The put down comment can often occur when you least expect it or sadly at a moment when knowing what to do evades you.

The most natural response is wanting immediate “revenge”, to get them back and particularly to defend yourself from this very unpleasant person.

The problem often becomes in trying to defend our self it makes it worse and can have the opposite effect. It can spiral out of control really quickly leaving a sour taste.

The dictionary describes put downs as; either a disparaging, belittling or snubbing remark or a remark intended to humiliate or embarrass someone.

It is believed that the origin of put-downs is an insecurity in the other person: they want to make themselves feel good by making you look bad. This relies on you responding in a way that makes them feel good, and you going 'on the defensive' does just that. Put-downs rely on a reaction from you.

Your main aims, when responding to put downs,are usually:
• To stop the put down behaviour
• To do so in a way that maintains your own self respect

Here is a recommended strategy for dealing with put downs:

In the first instance, IGNORE IT. In many cases the person may try a few times to put you down but, once it becomes obvious there will be no reaction, will stop. Other people will respect you for it (for being 'mature enough' to ignore it). NB: Don't let yourself 'feel bad' (such reactions reward the put-down behaviour). Think: 'I'll rise above it. Put downs say much more about the person saying it than the person the comments are directed towards).
If you feel the need to deal with a put-down, do so with humour. Don't treat it seriously, make a joke out of it - but don't make the other person the butt of the joke

If those don't work, then use “I statements” such as I feel really offended by what you said.

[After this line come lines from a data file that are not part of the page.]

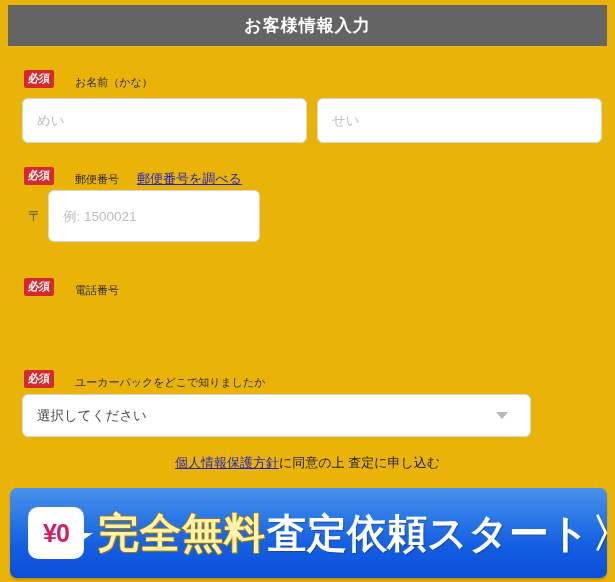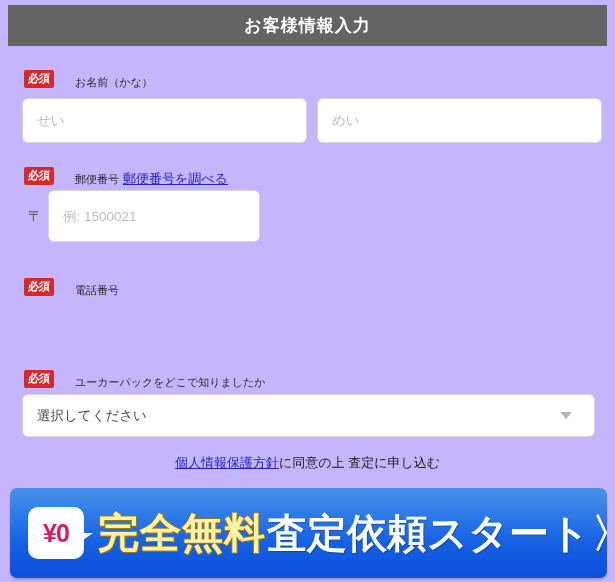"お客様情報入力" .page { background: #c4b5fd -> #eab308 }
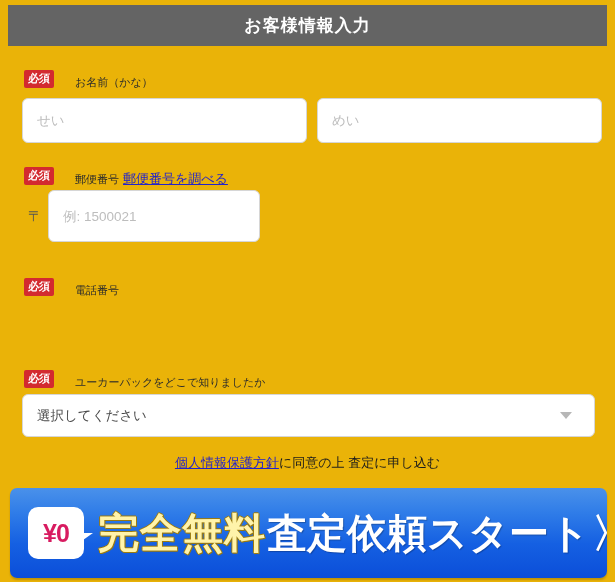"せい" input.text-input { order: before "めい" -> after "めい" }
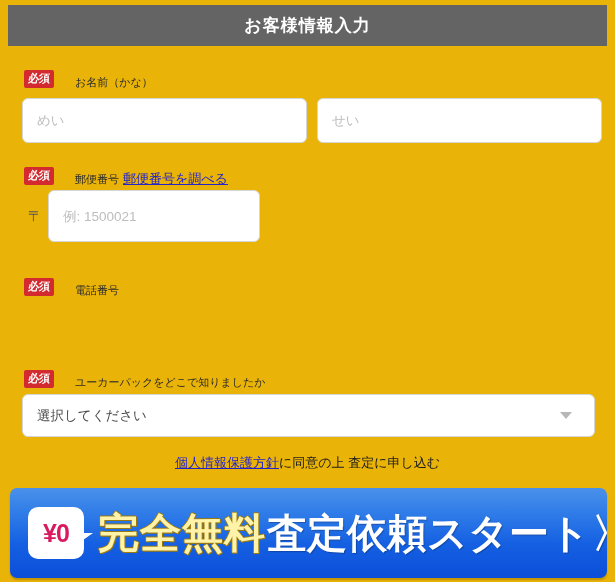"郵便番号を調べる" .label-link { margin-left: 4px -> 18px }
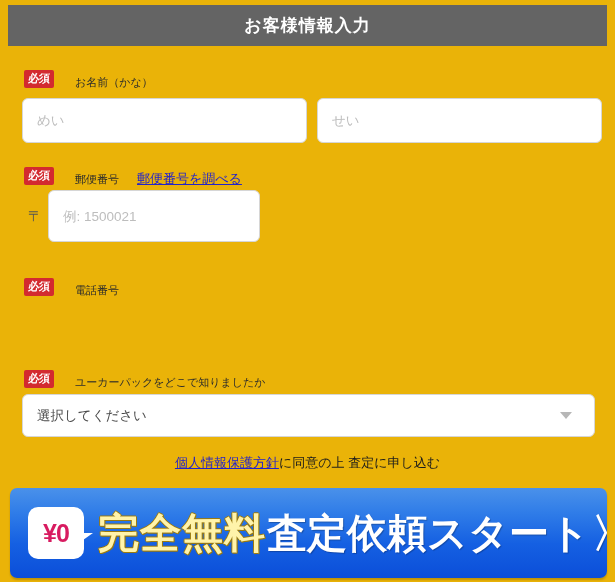"選択してください" .select-box { width: 573px -> 509px }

Lastly naming what they are doing as a put down can make them aware and hopefully somewhat embarrassed by using them e.g. “Why is it important to use put down behaviour towards me?” They may simply deny it but are more likely to think twice about continuing.

You should never use put-down behaviour yourself. If you feel the urge to do so, then you'll need to learn to value yourself more, so that you can overcome the insecurity that drives such behaviour.